== Segment start ==
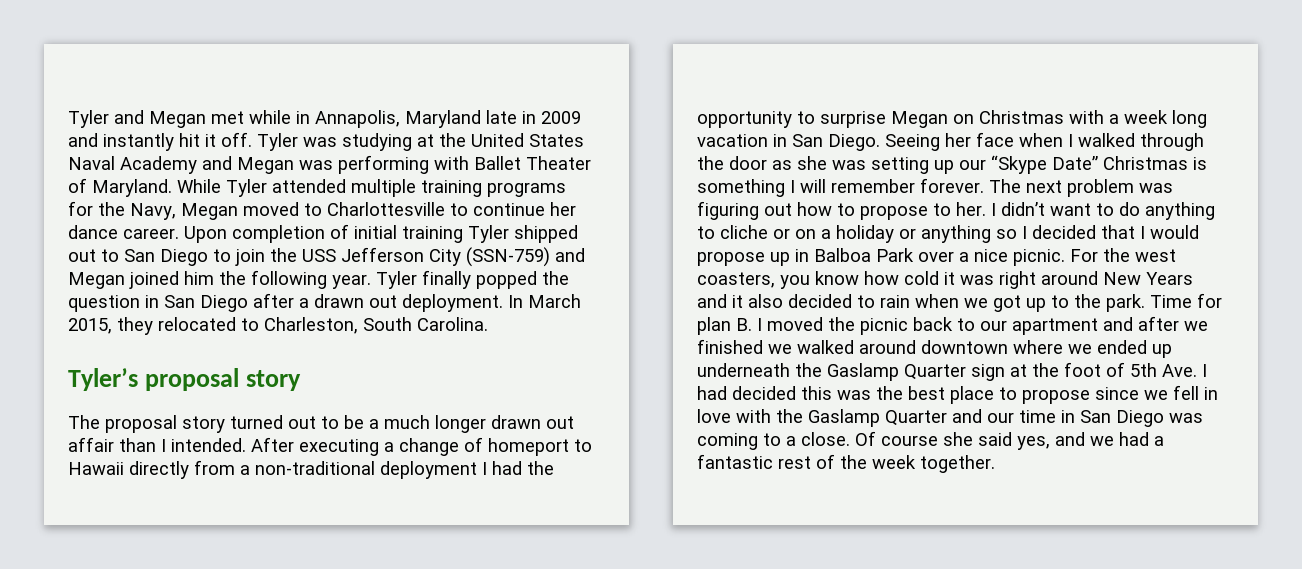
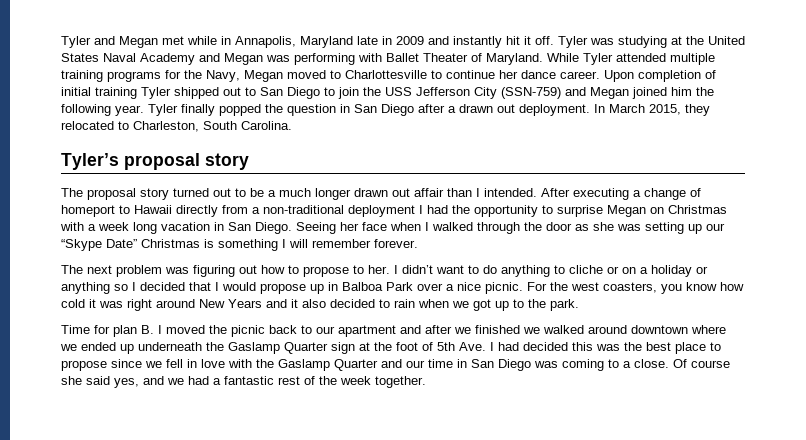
- Seeing her face when I walked through the door as she was setting up our “Skype Date” Christmas is something I will remember forever. The next problem was figuring out how to propose to her.
+ Seeing her face when I walked through the door as she was setting up our “Skype Date” Christmas is something I will remember forever.
+ The next problem was figuring out how to propose to her.
- For the west coasters, you know how cold it was right around New Years and it also decided to rain when we got up to the park. Time for plan B. I moved the picnic back to our apartment and after we finished we walked around downtown where we ended up underneath the Gaslamp Quarter sign at the foot of 5th Ave. I had decided this was the best place to propose since we fell in love with the Gaslamp Quarter and our time in San Diego was coming to a close.
+ For the west coasters, you know how cold it was right around New Years and it also decided to rain when we got up to the park.
+ Time for plan B. I moved the picnic back to our apartment and after we finished we walked around downtown where we ended up underneath the Gaslamp Quarter sign at the foot of 5th Ave. I had decided this was the best place to propose since we fell in love with the Gaslamp Quarter and our time in San Diego was coming to a close.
== Segment end ==
Reproduce the listing in full and exactly, excluding any pictures it holds.

- Seeing her face when I walked through the door as she was setting up our “Skype Date” Christmas is something I will remember forever. The next problem was figuring out how to propose to her.
+ Seeing her face when I walked through the door as she was setting up our “Skype Date” Christmas is something I will remember forever.
+ The next problem was figuring out how to propose to her.
- For the west coasters, you know how cold it was right around New Years and it also decided to rain when we got up to the park. Time for plan B. I moved the picnic back to our apartment and after we finished we walked around downtown where we ended up underneath the Gaslamp Quarter sign at the foot of 5th Ave. I had decided this was the best place to propose since we fell in love with the Gaslamp Quarter and our time in San Diego was coming to a close.
+ For the west coasters, you know how cold it was right around New Years and it also decided to rain when we got up to the park.
+ Time for plan B. I moved the picnic back to our apartment and after we finished we walked around downtown where we ended up underneath the Gaslamp Quarter sign at the foot of 5th Ave. I had decided this was the best place to propose since we fell in love with the Gaslamp Quarter and our time in San Diego was coming to a close.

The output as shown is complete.